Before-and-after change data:
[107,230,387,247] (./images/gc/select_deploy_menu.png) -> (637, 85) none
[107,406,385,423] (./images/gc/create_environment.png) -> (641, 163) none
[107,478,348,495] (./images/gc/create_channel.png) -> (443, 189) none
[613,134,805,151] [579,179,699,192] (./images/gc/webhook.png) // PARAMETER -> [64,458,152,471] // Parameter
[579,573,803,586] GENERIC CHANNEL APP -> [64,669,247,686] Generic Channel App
* * *
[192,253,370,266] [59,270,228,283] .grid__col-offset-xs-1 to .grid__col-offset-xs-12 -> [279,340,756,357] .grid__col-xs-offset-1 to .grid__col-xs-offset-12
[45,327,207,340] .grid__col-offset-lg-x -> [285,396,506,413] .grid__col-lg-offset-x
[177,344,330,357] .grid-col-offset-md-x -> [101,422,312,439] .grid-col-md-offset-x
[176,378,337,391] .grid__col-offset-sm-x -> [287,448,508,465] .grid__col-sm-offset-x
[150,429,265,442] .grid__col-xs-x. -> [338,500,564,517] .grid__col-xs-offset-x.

Task item: When the word "images" occurs in a line above, list that line.

Reply:
[107,230,387,247] (./images/gc/select_deploy_menu.png) -> (637, 85) none
[107,406,385,423] (./images/gc/create_environment.png) -> (641, 163) none
[107,478,348,495] (./images/gc/create_channel.png) -> (443, 189) none
[613,134,805,151] [579,179,699,192] (./images/gc/webhook.png) // PARAMETER -> [64,458,152,471] // Parameter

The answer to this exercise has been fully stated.